INFORMATION SUPPLIED below:

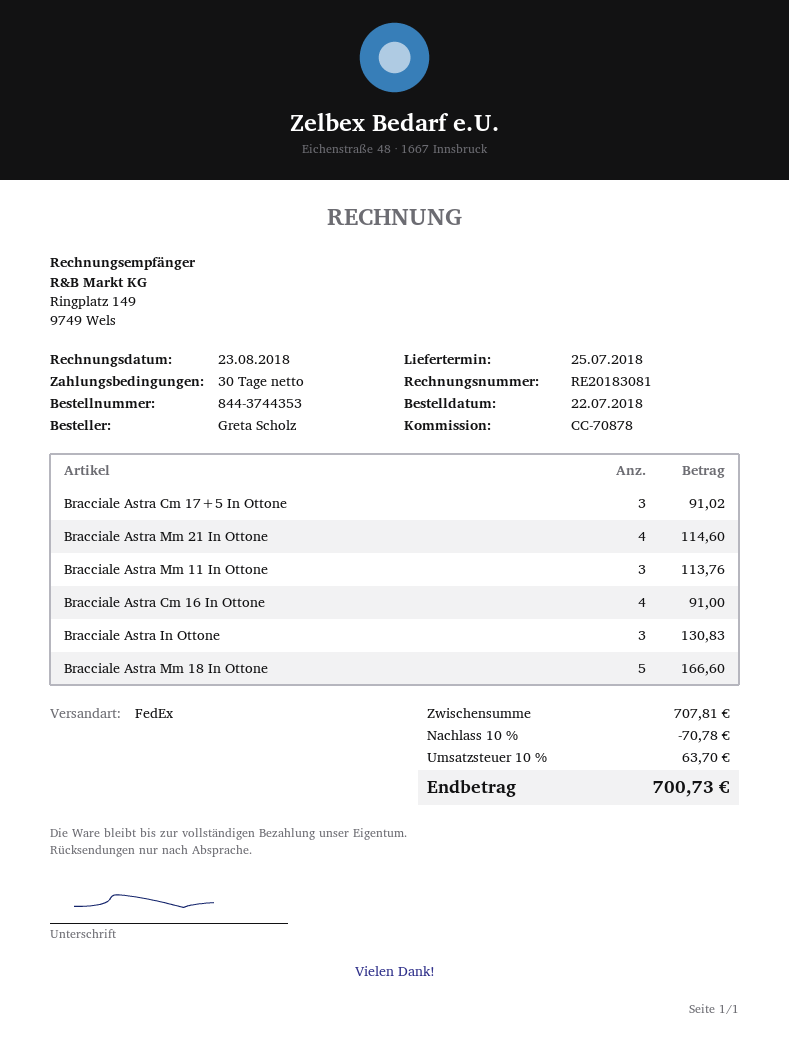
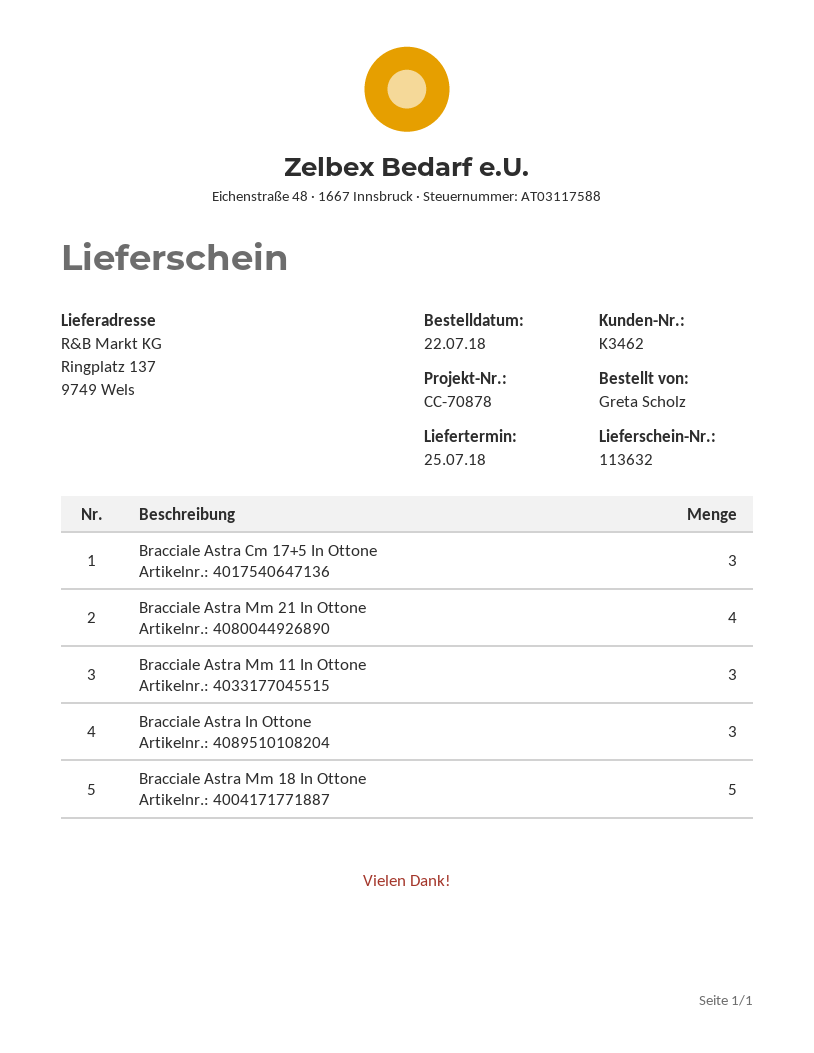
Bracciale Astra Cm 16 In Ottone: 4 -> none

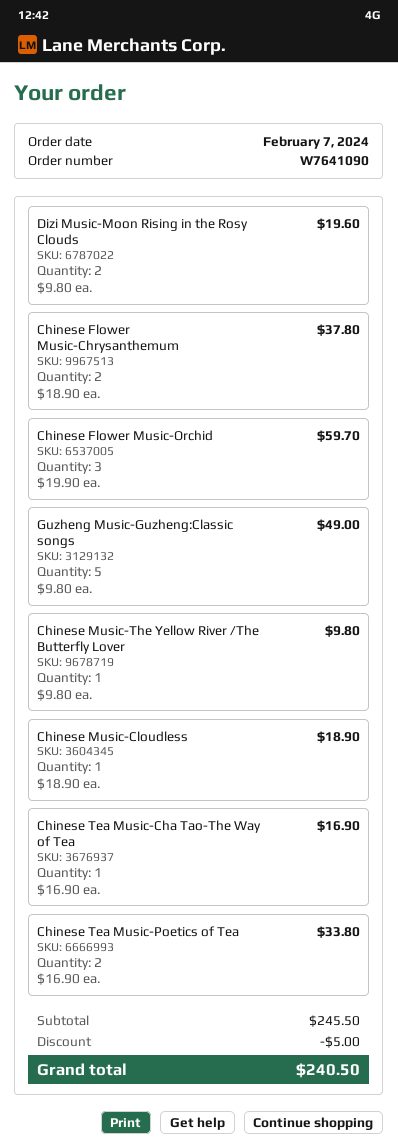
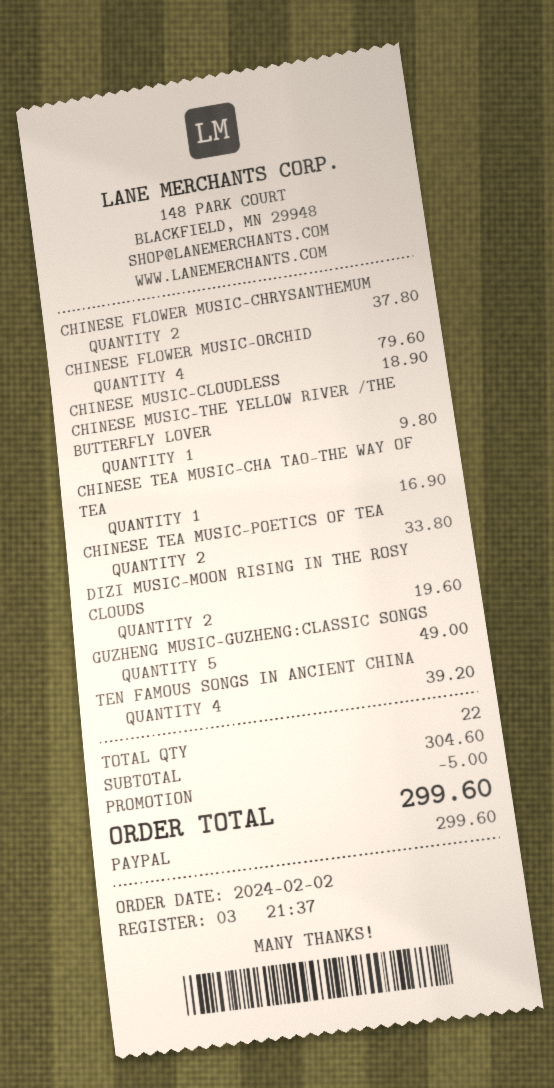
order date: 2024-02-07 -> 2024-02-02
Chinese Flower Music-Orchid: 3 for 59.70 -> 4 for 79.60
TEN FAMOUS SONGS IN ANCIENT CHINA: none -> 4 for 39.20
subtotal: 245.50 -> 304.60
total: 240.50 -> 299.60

End of INFORMATION SUPPLIED.

» PROBLEM DESCRIPTION
The response must contain every line from the listing above in which the string "none" appears.

» PROBLEM SOLUTION
Bracciale Astra Cm 16 In Ottone: 4 -> none
TEN FAMOUS SONGS IN ANCIENT CHINA: none -> 4 for 39.20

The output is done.